Mama Gena, founder of the School of Womanly Arts, states, “Pleasure is the direct antidote to the crisis of confidence and powerlessness women are currently experiencing.” Self-development and talk therapy are helpful but they do not get into the body. There is something different that happens when the body experiences pleasure over anything else. We have been looking for confidence in the wrong neighborhood. We believe we are flawed, so we try to hide and pretend like we need to fix something about ourselves, however, what we really need is the ability to connect to our sensual intelligence.

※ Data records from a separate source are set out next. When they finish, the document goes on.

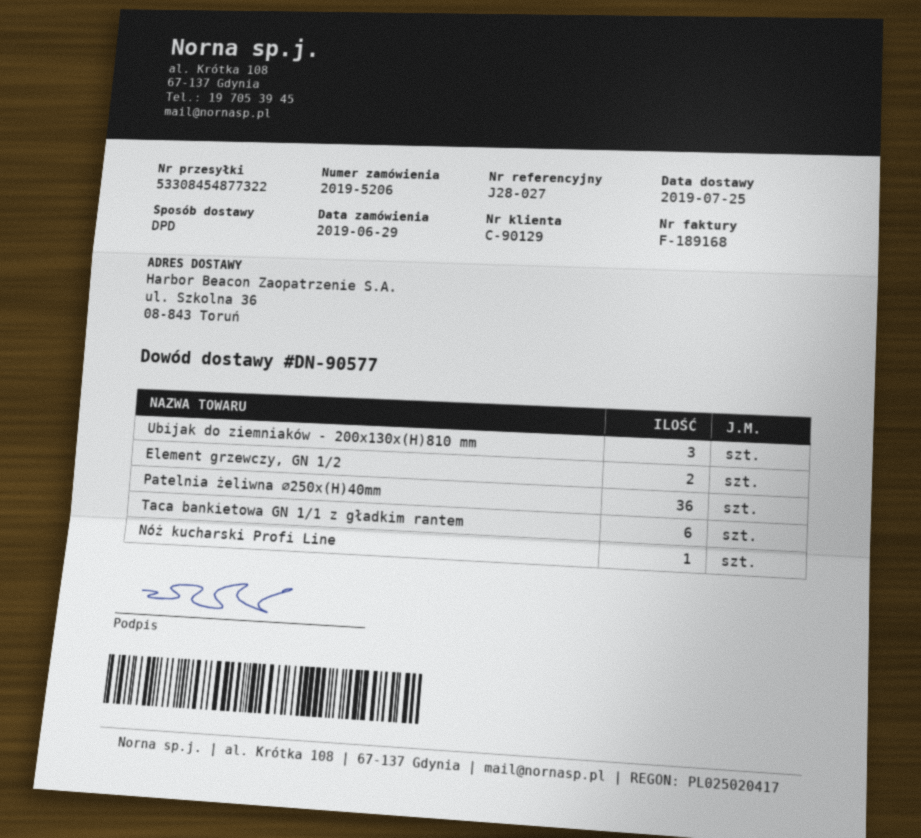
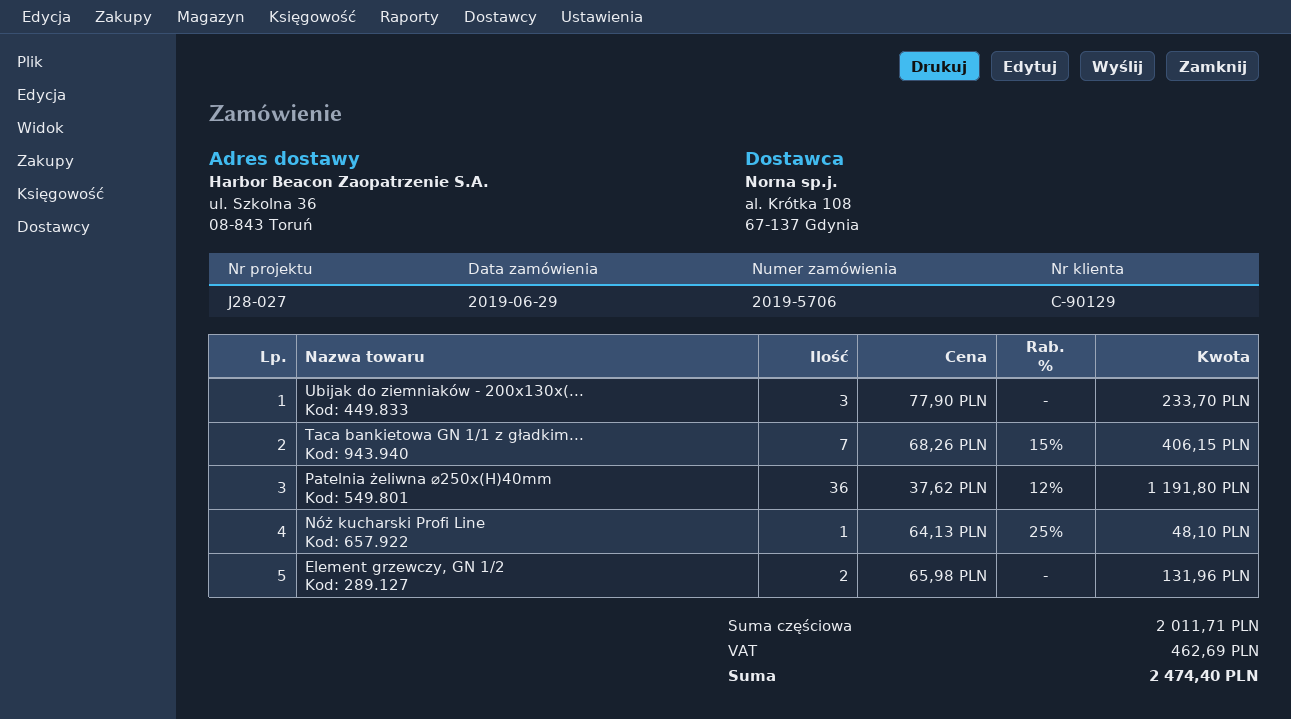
order number: 2019-5206 -> 2019-5706
Taca bankietowa GN 1/1 z gładkim rantem: 6 -> 7

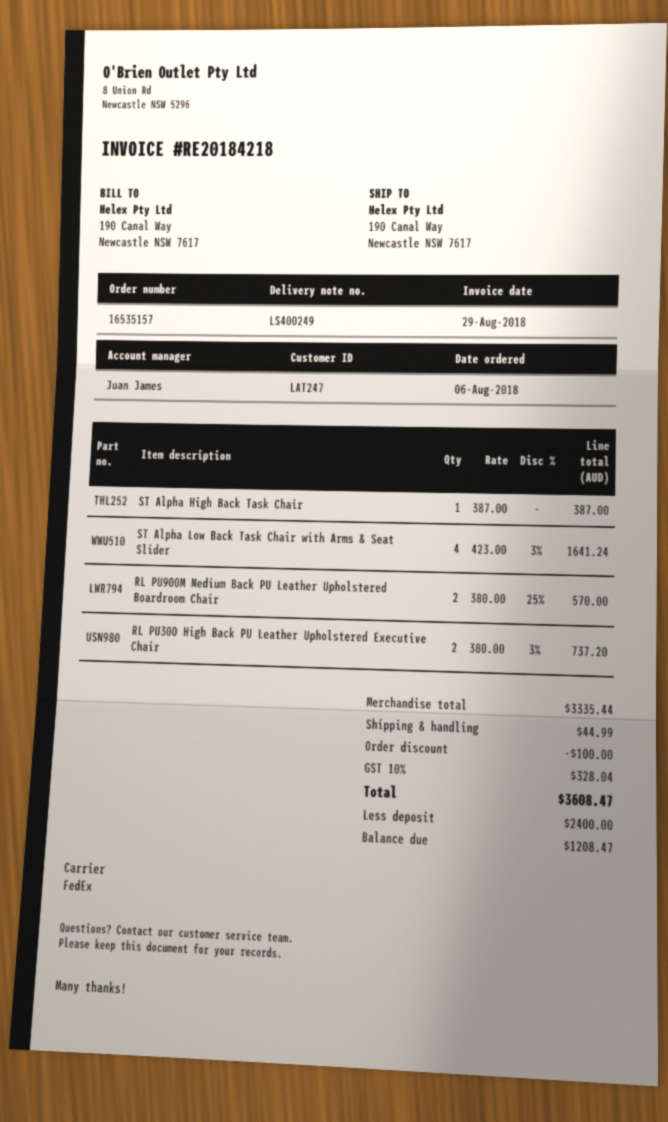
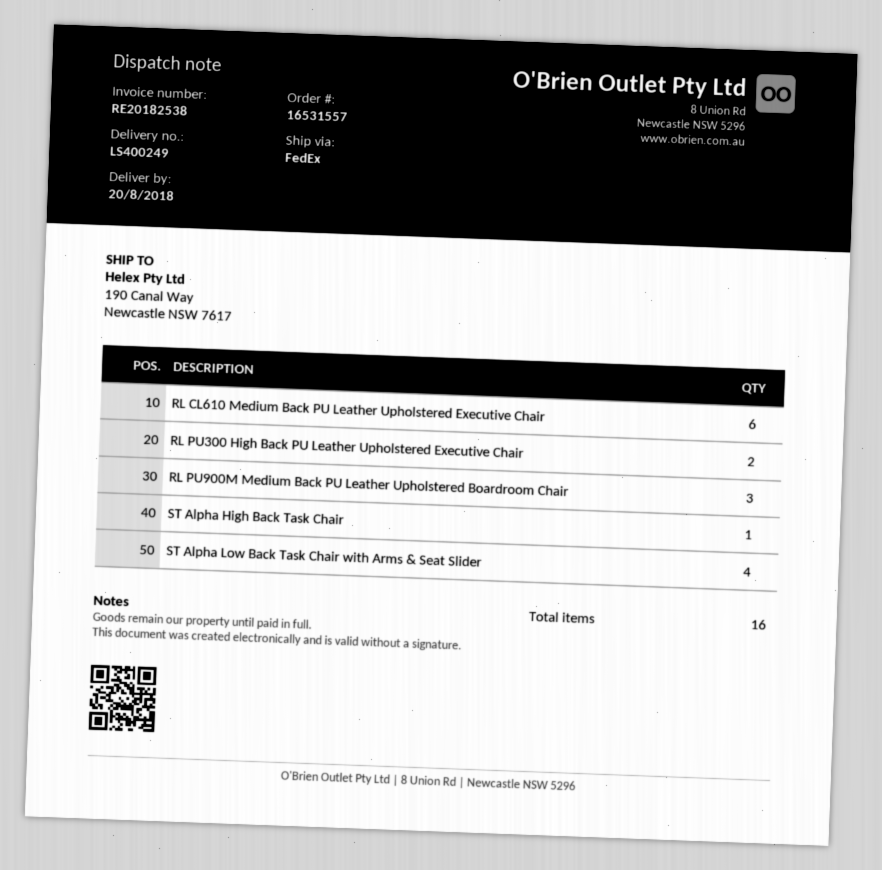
order number: 16535157 -> 16531557
invoice number: RE20184218 -> RE20182538
RL PU900M Medium Back PU Leather Upholstered Boardroom Chair: 2 -> 3
RL CL610 Medium Back PU Leather Upholstered Executive Chair: none -> 6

And lastly, only YOU know what you desire. When you are alone in your room, using your imagination, fantasizing and dreaming about your natural desires, only YOU know what you secretly yearn for and crave. What do you wish was different in your life? What are those hungers deep inside of you that are just waiting to break free? You have the power to choose. When you embrace turn-on, own your pleasure and cultivate your desires, you can experience more intimacy, connection and fulfillment with your partner and in life.